Waka Accidents Reports Released
WAKA ACCIDENTS REPORTS RELEASED
The development of written safety guidelines for the safe operation of waka, including the appropriate use of buoyancy aids, was the key recommendation to emerge from the Maritime Safety Authority's investigation of three waka accidents that occurred over the Christmas holiday period.
Reports on the three accidents - the first involving a fatality on Lake Rotorua on 3 January 2000 when a waka capsized, the second a swamping of a waka at the entrance to Wairoa Bay in the Bay of Islands on 31 December 1999, and the third a waka capsize outside Gisborne Harbour on 27 December 1999 - were released by the MSA today.
Commenting on the reports, the Director of Maritime Safety, Russell Kilvington, said that the MSA would be working with key members of the Maori community involved in operating the different types of waka to establish written voluntary codes of best practice.
"This may form a basis for specific national safety audits of the different types of operations such as waka ama in the future," said Mr Kilvington.
A hui held in Wellington on 4 July had identified the benefits of written safety guidelines, while noting that, overall, the safety record of waka is good relative to other water based activities.
"This is in large part due to the traditional waka safety culture which exists within the Maori community. The hui recognised that greater education of the public and media about waka is needed, both in terms of their cultural significance to Maori and the strong traditional safety protocols that govern their use," said Mr Kilvington.
For further information, please contact the Director of Maritime Safety, Russell Kilvington, on 04 473-0111.
* Copy of the press release issued following the 7 July hui is
* Copies of accident reports available on request (phone Joanne
Sweetman on 04 494 1253).
NEWS RELEASE Date: Wednesday 5 July 2000
Waka Safety Hui
Developing a better public understanding of the role of waka in Maori culture and the comprehensive traditional protocols that are in place to promote waka safety, was the key message to emerge from a waka safety hui held in Wellington yesterday.
The hui, of key members of the Maori community closely involved in the operation of a wide range of different types of waka throughout the country, was called by the Maritime Safety Authority to discuss waka safety issues.
The Director of Maritime Safety, Russell Kilvington, said that "a key purpose of the hui was to begin establishing a relationship between the Maori community and the MSA, within the framework of a discussion about cultural and safety issues relating to waka".
"The hui was, I believe, of benefit to all concerned as it provided an opportunity for wide ranging discussion on waka safety, and helped to identify the key issues on which both the MSA and the Maori community can jointly focus attention in the future", Mr. Kilvington said.
The group was unanimous in concluding that:
* Overall, the safety record of waka is good relative to other water based activities. This is in large part due to the traditional waka safety culture which exists within the Maori community. Safety protocols are often in written form, but are also an inherent part of both the `on-water' training of waka crew and the operation of the waka itself.
* The MSA will seek to help waka operators to establish written codes of best practice for different types of waka for those wishing to use them.

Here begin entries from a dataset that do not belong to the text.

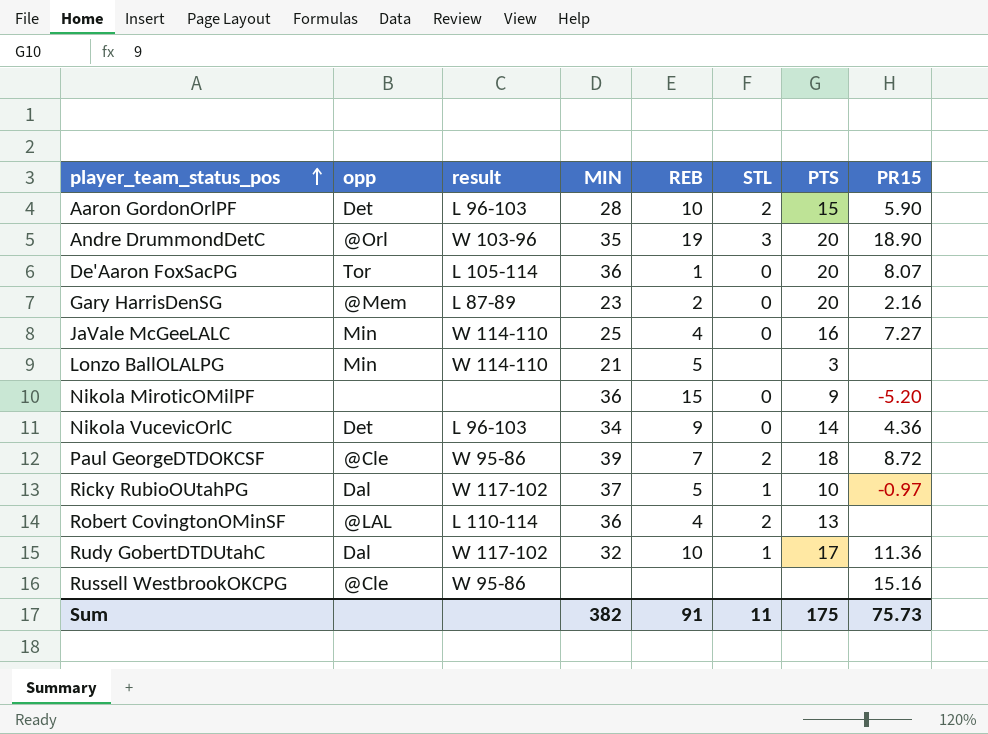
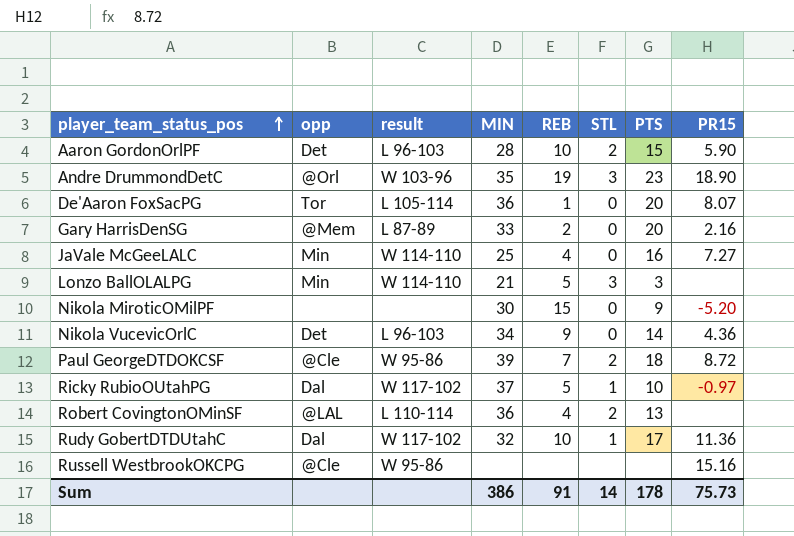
Andre DrummondDetC | PTS: 20 -> 23
Gary HarrisDenSG | MIN: 23 -> 33
Lonzo BallOLALPG | STL: none -> 3
Nikola MiroticOMilPF | MIN: 36 -> 30
Sum | MIN: 382 -> 386
Sum | STL: 11 -> 14
Sum | PTS: 175 -> 178

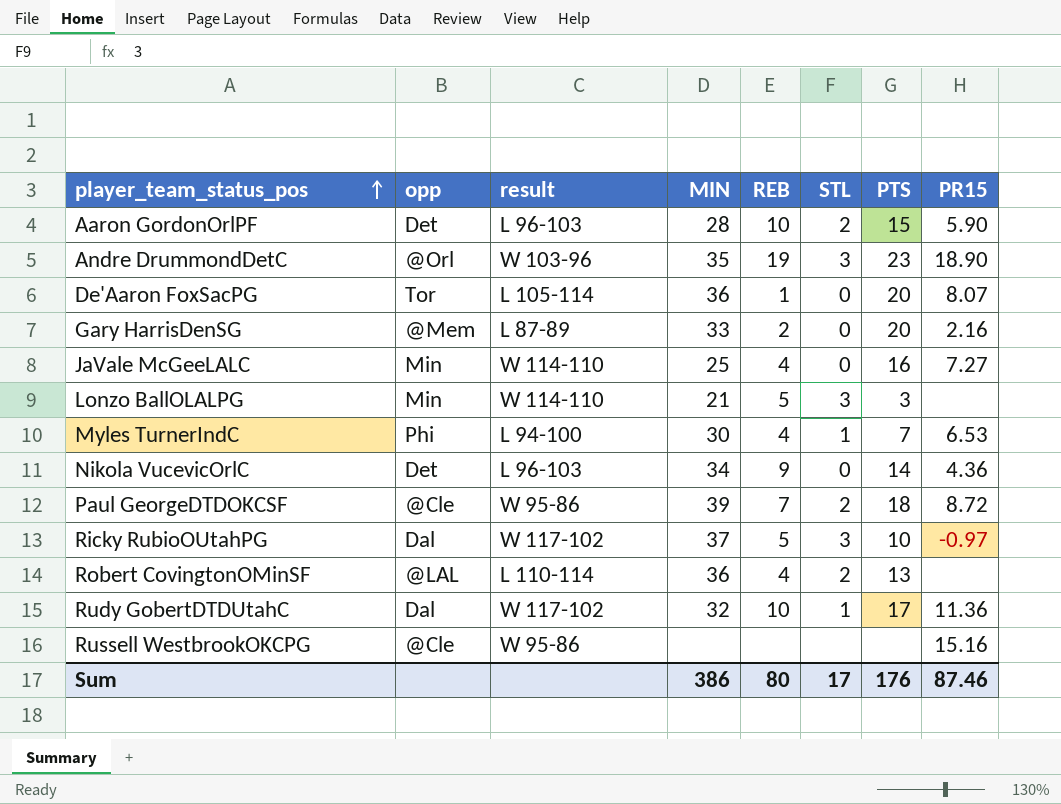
row Nikola MiroticOMilPF: none | none | 30 | 15 | 0 | 9 | -5.20 -> none
row Myles TurnerIndC: none -> Phi | L 94-100 | 30 | 4 | 1 | 7 | 6.53
Ricky RubioOUtahPG | STL: 1 -> 3
Sum | REB: 91 -> 80
Sum | STL: 14 -> 17
Sum | PTS: 178 -> 176
Sum | PR15: 75.73 -> 87.46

This may form a basis for specific national safety audits by the distinct types of operation such as waka ama in the future.
* Emphasis in improving waka safety, where this may be seen as necessary, is most usefully focused on better training, education and experience. Participation within waka activity itself breeds familiarity and competence.

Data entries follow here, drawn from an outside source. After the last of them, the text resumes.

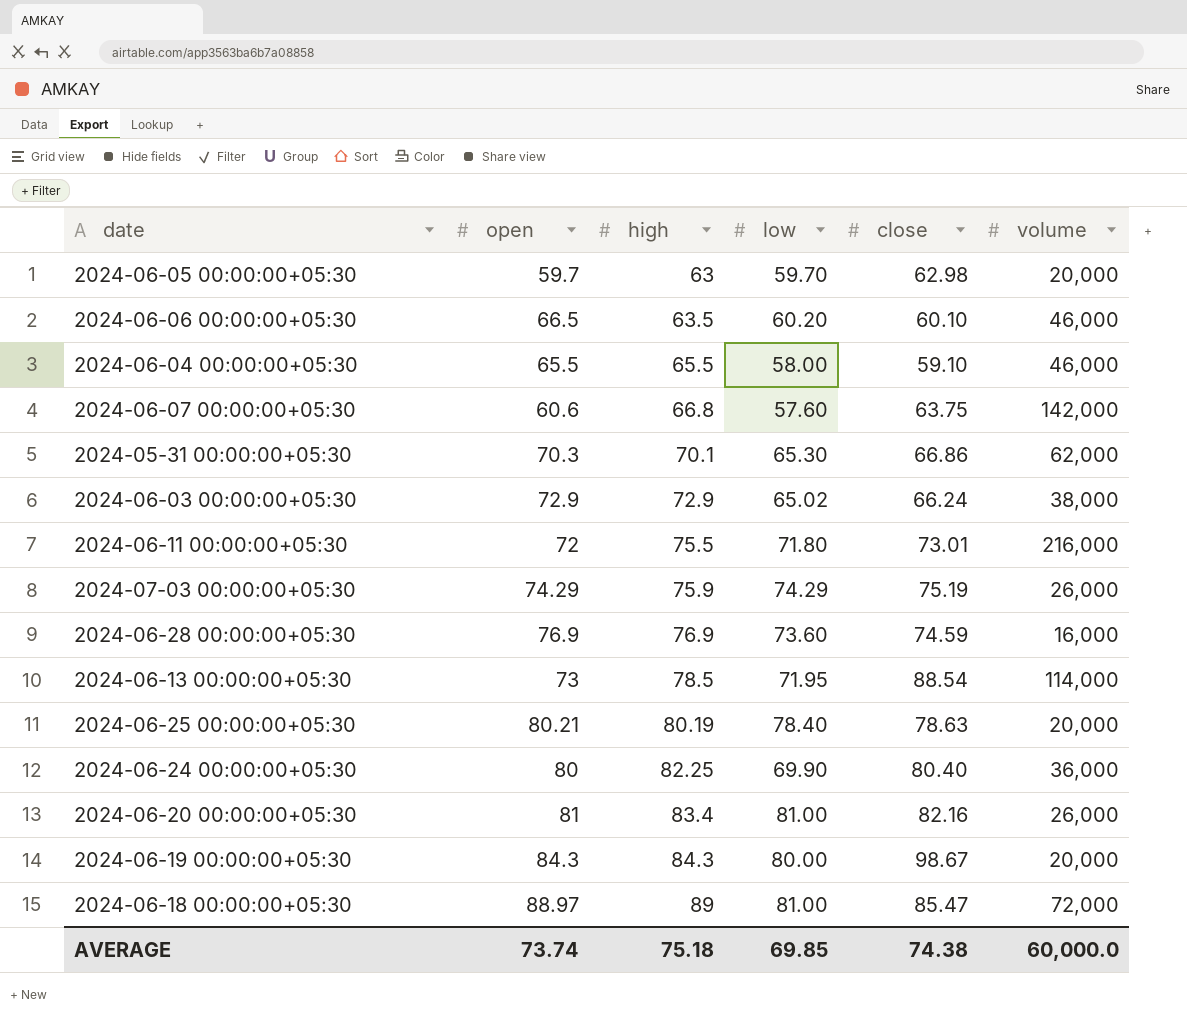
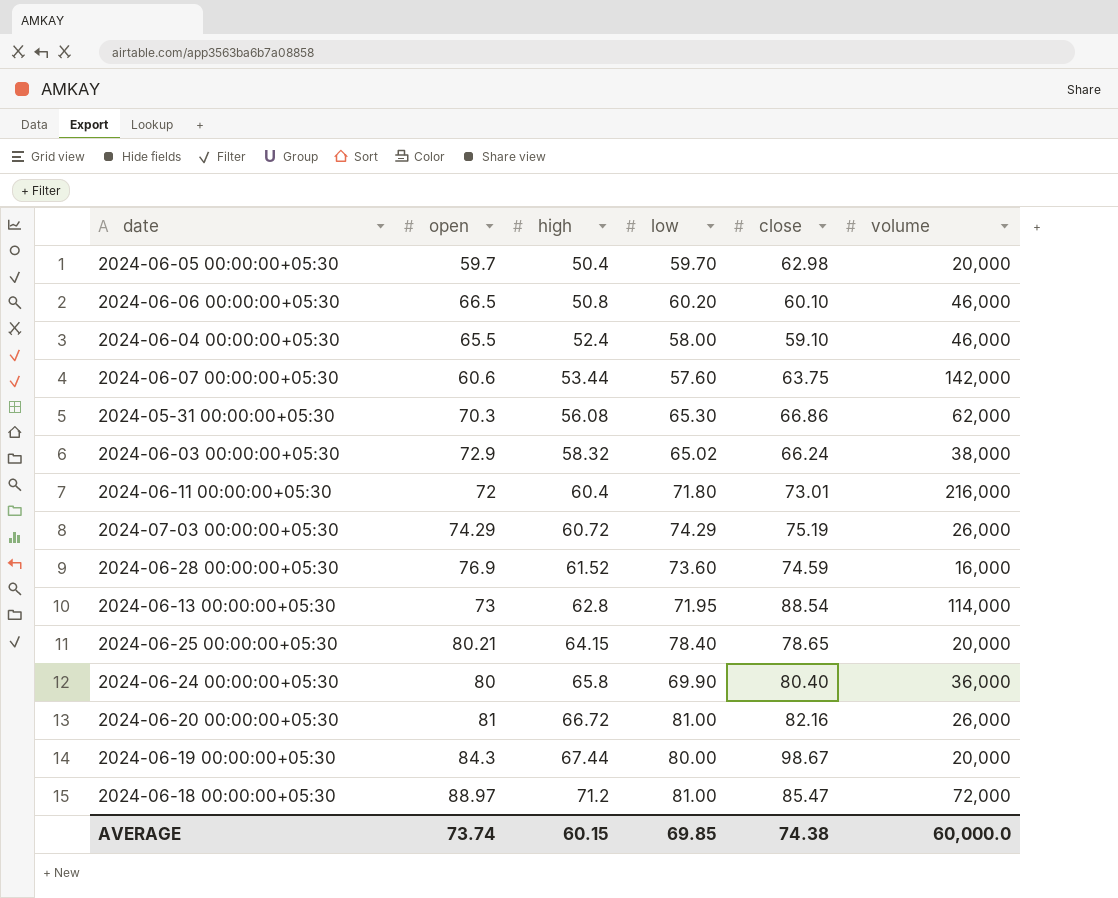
2024-06-05 00:00:00+05:30 | high: 63 -> 50.4
2024-06-06 00:00:00+05:30 | high: 63.5 -> 50.8
2024-06-04 00:00:00+05:30 | high: 65.5 -> 52.4
2024-06-07 00:00:00+05:30 | high: 66.8 -> 53.44
2024-05-31 00:00:00+05:30 | high: 70.1 -> 56.08
2024-06-03 00:00:00+05:30 | high: 72.9 -> 58.32
2024-06-11 00:00:00+05:30 | high: 75.5 -> 60.4
2024-07-03 00:00:00+05:30 | high: 75.9 -> 60.72
2024-06-28 00:00:00+05:30 | high: 76.9 -> 61.52
2024-06-13 00:00:00+05:30 | high: 78.5 -> 62.8
2024-06-25 00:00:00+05:30 | high: 80.19 -> 64.15
2024-06-25 00:00:00+05:30 | close: 78.63 -> 78.65
2024-06-24 00:00:00+05:30 | high: 82.25 -> 65.8
2024-06-20 00:00:00+05:30 | high: 83.4 -> 66.72
2024-06-19 00:00:00+05:30 | high: 84.3 -> 67.44
2024-06-18 00:00:00+05:30 | high: 89 -> 71.2
AVERAGE | high: 75.18 -> 60.15

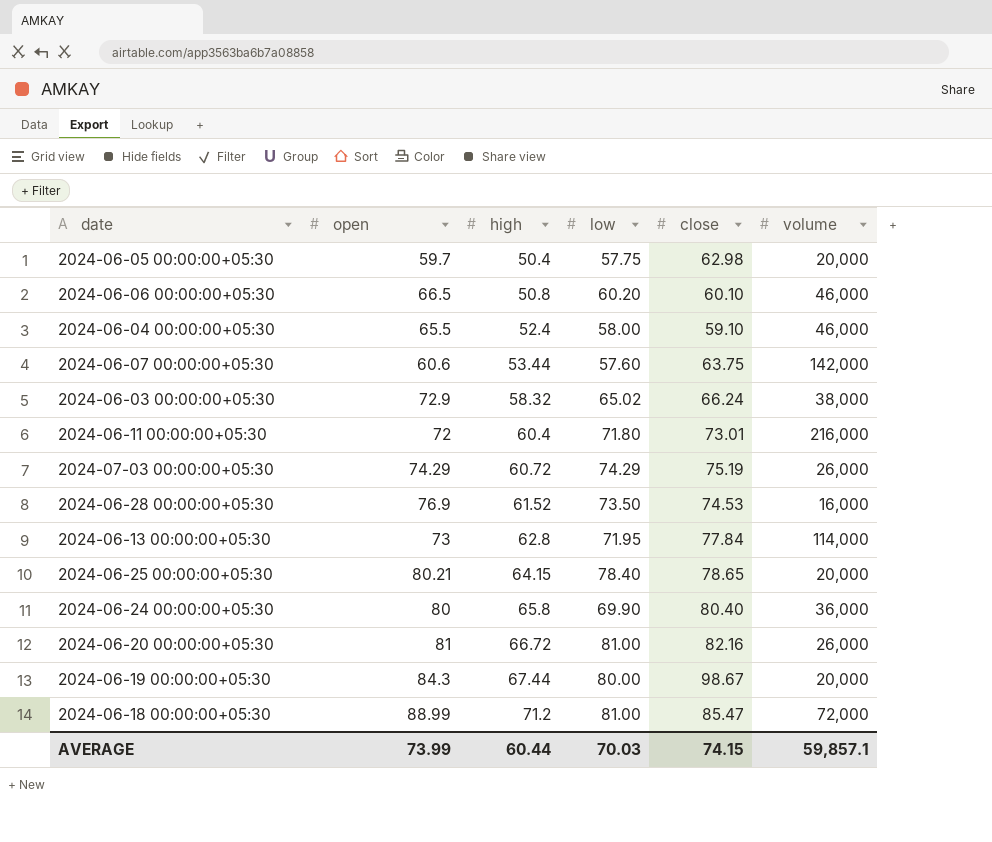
row 2024-05-31 00:00:00+05:30: 70.3 | 56.08 | 65.30 | 66.86 | 62,000 -> none
2024-06-05 00:00:00+05:30 | low: 59.70 -> 57.75
2024-06-28 00:00:00+05:30 | low: 73.60 -> 73.50
2024-06-28 00:00:00+05:30 | close: 74.59 -> 74.53
2024-06-13 00:00:00+05:30 | close: 88.54 -> 77.84
2024-06-18 00:00:00+05:30 | open: 88.97 -> 88.99
AVERAGE | open: 73.74 -> 73.99
AVERAGE | high: 60.15 -> 60.44
AVERAGE | low: 69.85 -> 70.03
AVERAGE | close: 74.38 -> 74.15
AVERAGE | volume: 60,000.0 -> 59,857.1

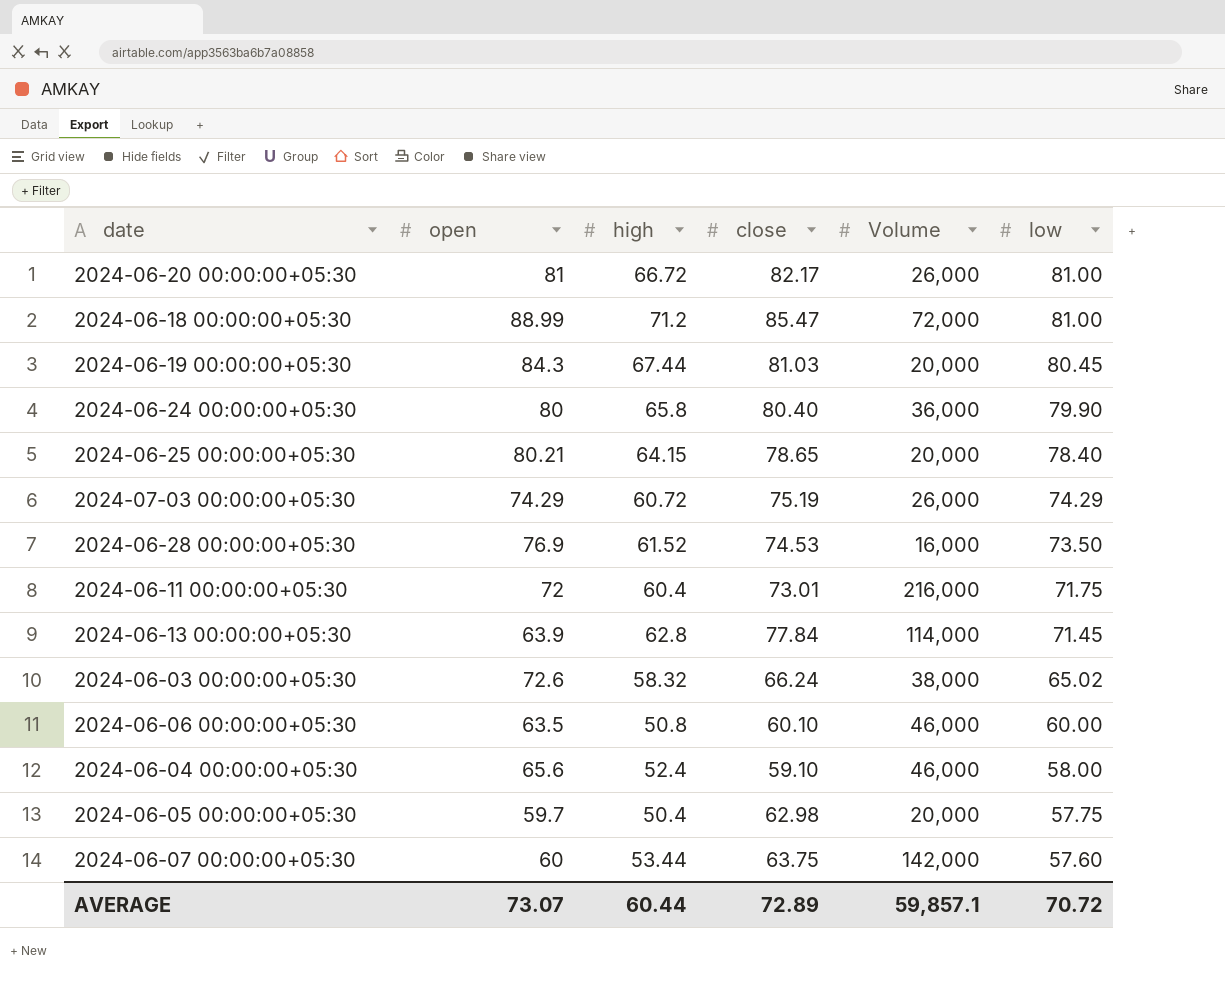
row order: high ascending -> low descending
column name: volume -> Volume
column low | position: 4 -> 6
2024-06-20 00:00:00+05:30 | close: 82.16 -> 82.17
2024-06-19 00:00:00+05:30 | close: 98.67 -> 81.03
2024-06-19 00:00:00+05:30 | low: 80.00 -> 80.45
2024-06-24 00:00:00+05:30 | low: 69.90 -> 79.90
2024-06-11 00:00:00+05:30 | low: 71.80 -> 71.75
2024-06-13 00:00:00+05:30 | open: 73 -> 63.9
2024-06-13 00:00:00+05:30 | low: 71.95 -> 71.45
2024-06-03 00:00:00+05:30 | open: 72.9 -> 72.6
2024-06-06 00:00:00+05:30 | open: 66.5 -> 63.5
2024-06-06 00:00:00+05:30 | low: 60.20 -> 60.00
2024-06-04 00:00:00+05:30 | open: 65.5 -> 65.6
2024-06-07 00:00:00+05:30 | open: 60.6 -> 60
AVERAGE | open: 73.99 -> 73.07
AVERAGE | close: 74.15 -> 72.89
AVERAGE | low: 70.03 -> 70.72

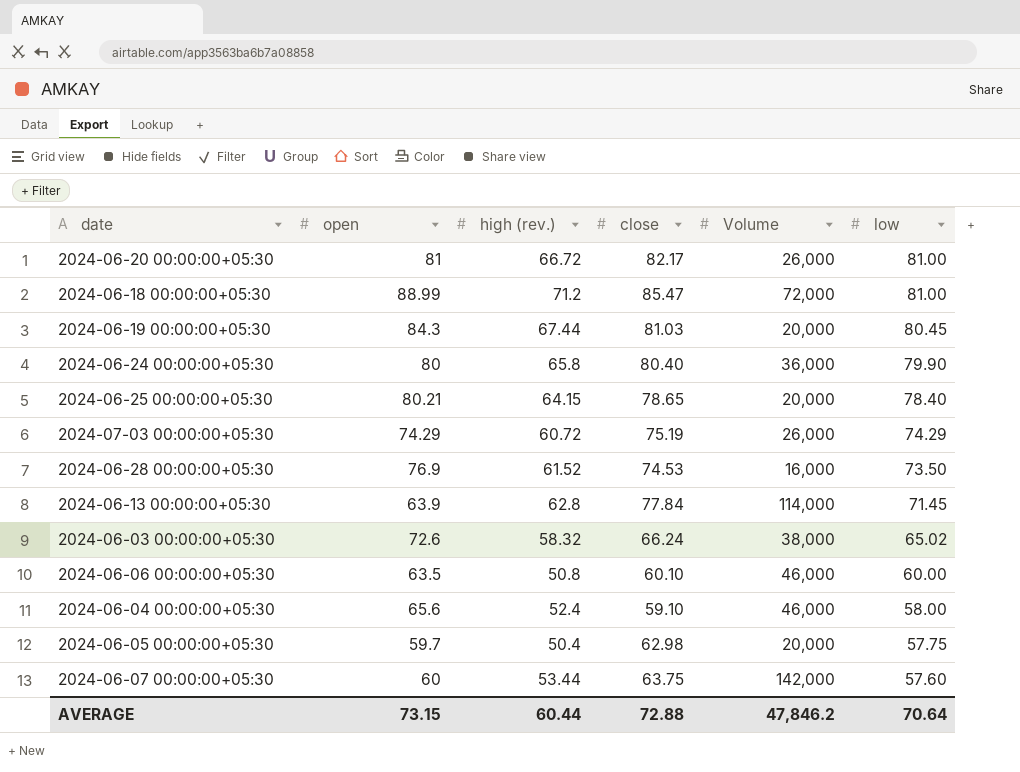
column name: high -> high (rev.)
row 2024-06-11 00:00:00+05:30: 72 | 60.4 | 73.01 | 216,000 | 71.75 -> none
AVERAGE | open: 73.07 -> 73.15
AVERAGE | close: 72.89 -> 72.88
AVERAGE | Volume: 59,857.1 -> 47,846.2
AVERAGE | low: 70.72 -> 70.64

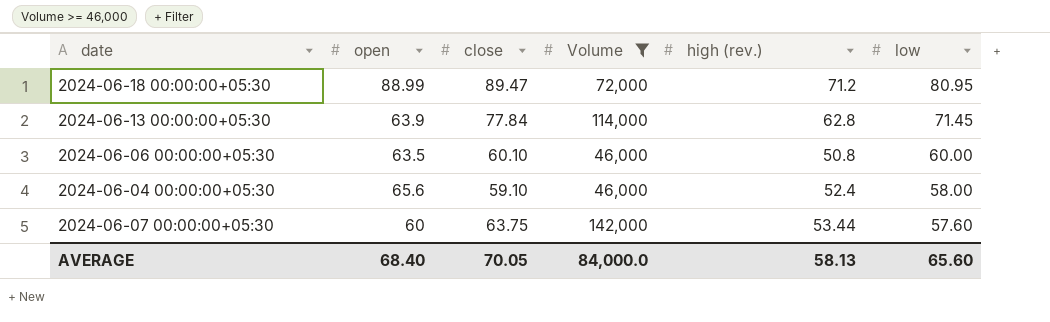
filter: none -> Volume >= 46,000
column high (rev.) | position: 3 -> 5
2024-06-18 00:00:00+05:30 | close: 85.47 -> 89.47
2024-06-18 00:00:00+05:30 | low: 81.00 -> 80.95
AVERAGE | open: 73.15 -> 68.40
AVERAGE | close: 72.88 -> 70.05
AVERAGE | Volume: 47,846.2 -> 84,000.0
AVERAGE | high (rev.): 60.44 -> 58.13
AVERAGE | low: 70.64 -> 65.60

* The MSA will develop key links with people in the waka community, for advice and media liaison.
* The MSA will use these links to obtain assistance in the investigation of any future waka accidents.
* Greater education of the public and the media about waka is needed, both in terms of their cultural significance to Maori and the traditional safety protocols that govern their use.
* The many different types of waka that are used in a range of different activities, and the different safety protocols needed for each, are also not well understood by those not directly involved in their operation.
Mr Kilvington said that the MSA and representatives of the Maori community would be working together over the coming months to implement the proposals put forward by the hui.